Last time I reached in to fish her out, she clawed me all up. It would be nice if ‘maturity’ did not bring such thin skin!

So, moving right along, I hope you all saw Lin’s post about Dan Roberts yearly summary. I loved what Dan said about knowledge. Dan said, “Knowledge is the best way I know of to keep the fear of the unknown at bay, making living with low vision less stressful, and acceptance a little easier.” So glad that great minds think alike!? When you shine a light under the bed the monsters disappear.

Looking at what Dan has covered, I see we have some overlap, much stuff that is exclusively his. One thing he reviews is a very recently published research study that may ‘coax’ (my word) Muller glia cells into becoming photoreceptors without doing all the stem cell production stuff.

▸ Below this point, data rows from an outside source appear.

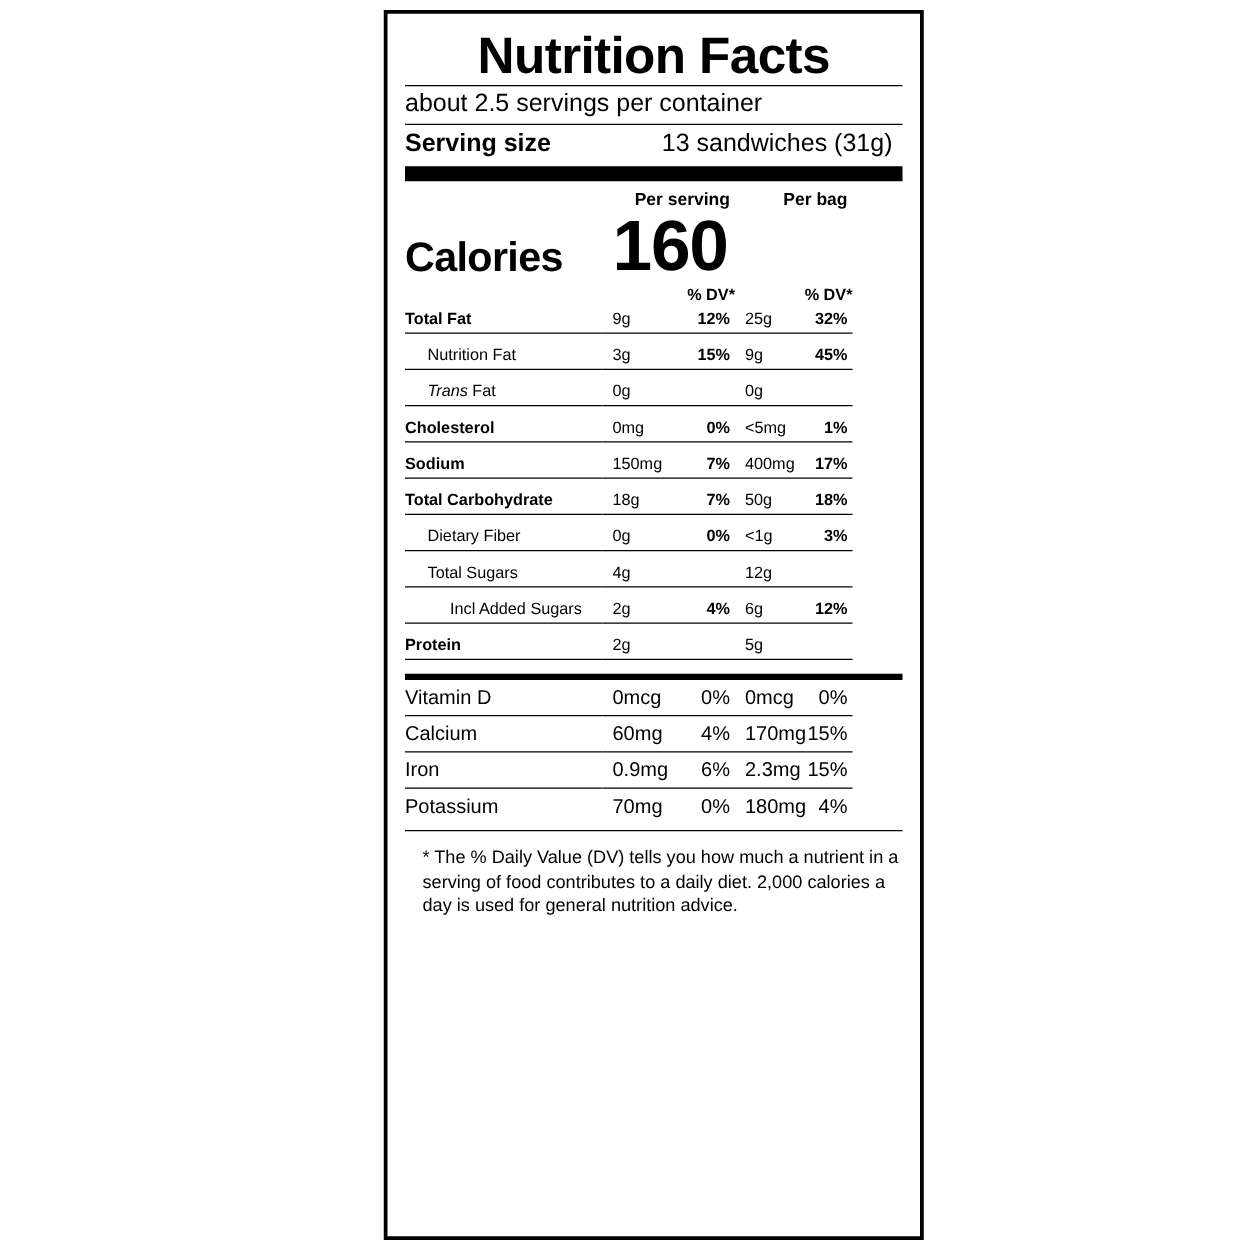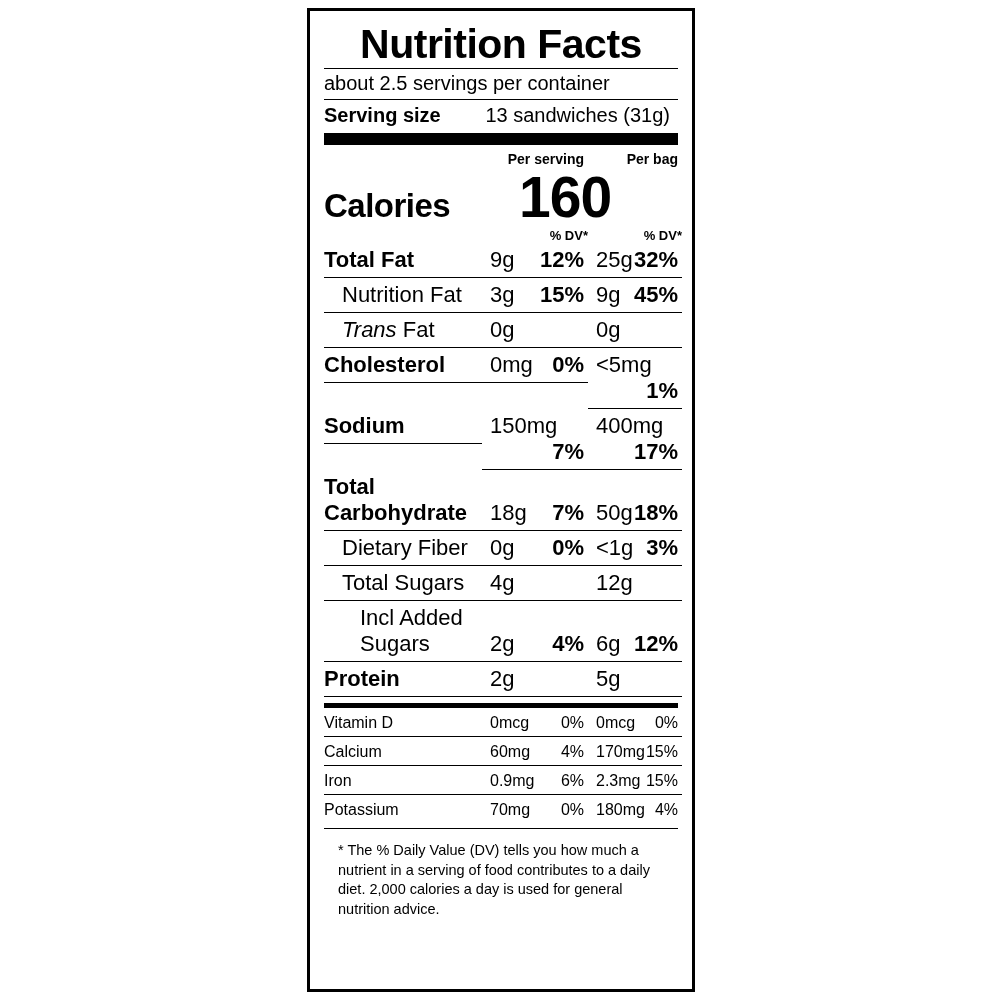"Nutrition Facts" .panel { width: 388px -> 432px }
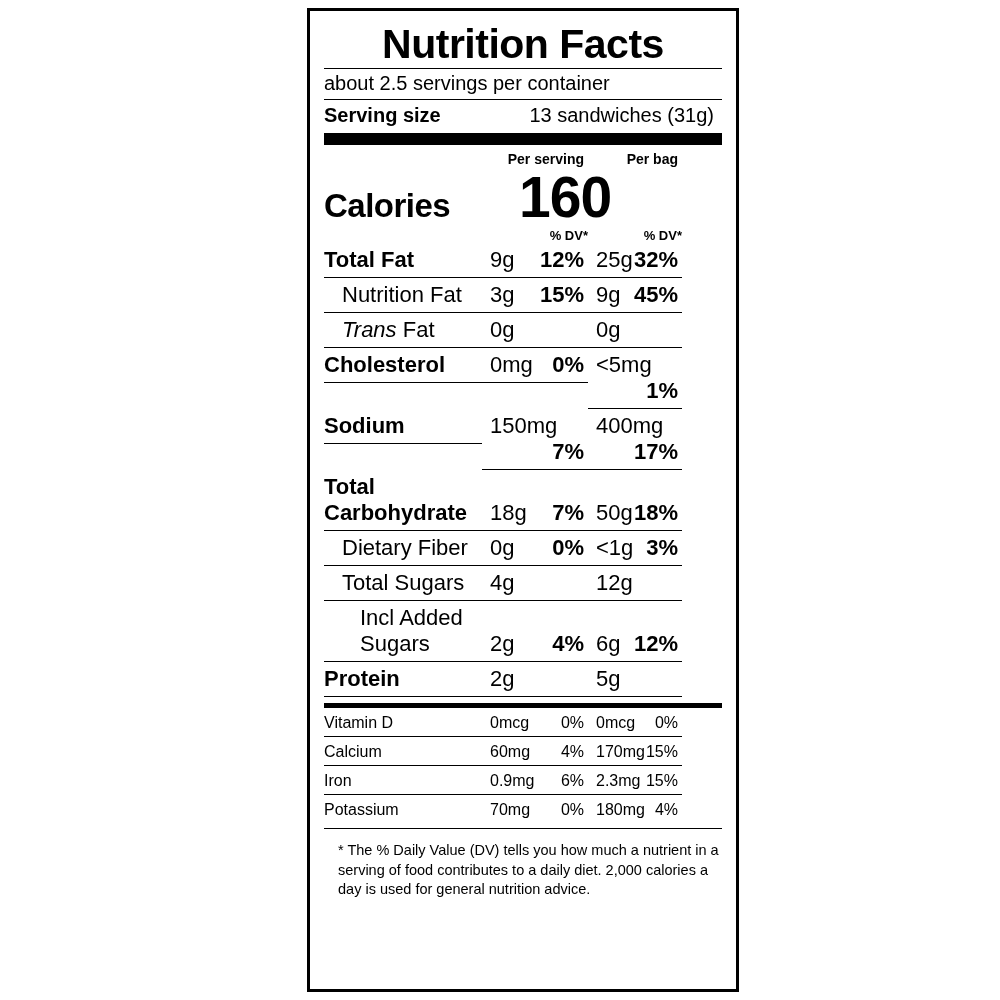"Calories" .cal-band { gap: 29px -> none }
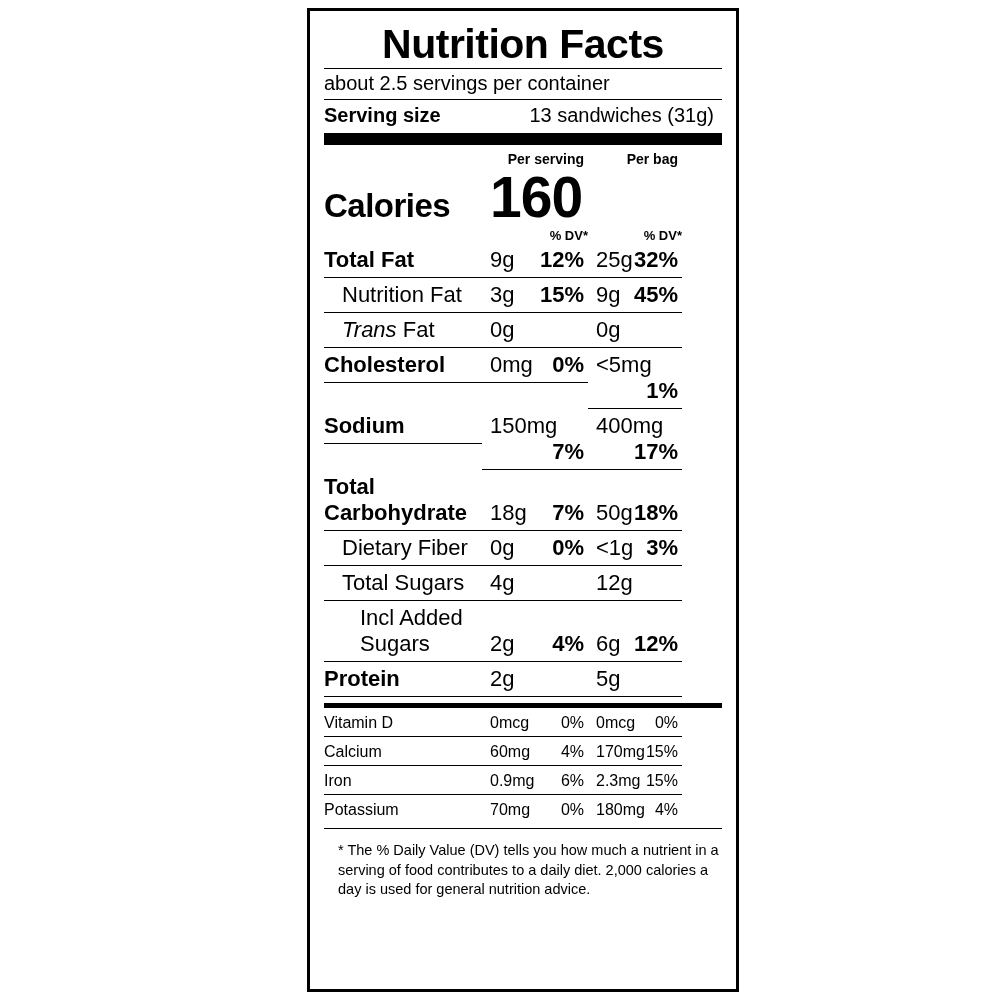"Total Fat" .nrow { font-size: 22px -> 13px }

So, inquiring minds…sometimes bite off more than they can chew! Researchgate has an abstract about Muller Cells in the Healthy and Diseased Retina. The article says Muller cells ensheath all retina neurons and there is a “multitude of functional interactions” between Muller cells and retina neurons. In other words, they are work buddies and they are tight! It appears to my social scientist little mind that Muller cells help to maintain a good working environment for retinal neurons. (Please read and interpret yourself as the girl has been known to be wrong before!) There is some evidence they have a role in angiogenesis. That is you, you wet folks. Angiogenesis is the creation of new blood vessels.

Now all is not perfect with this bromance. The abstract also says “virtually every disease of the retina is associated with a reactive Muller cell gliosis”. According to Wikipedia gliosis is a nonspecific reactive change of glial cells to damage to the central nervous system. The rest of the explanation is a lot of sciencey stuff that made my eyes cross but it sort of sounded like damage to you causes damage to me and then I return the favor. Oh, and the macrophages get into the act, too. Social scientist here…would you like to talk learning theories? I am pretty good at that. ? This, not so much.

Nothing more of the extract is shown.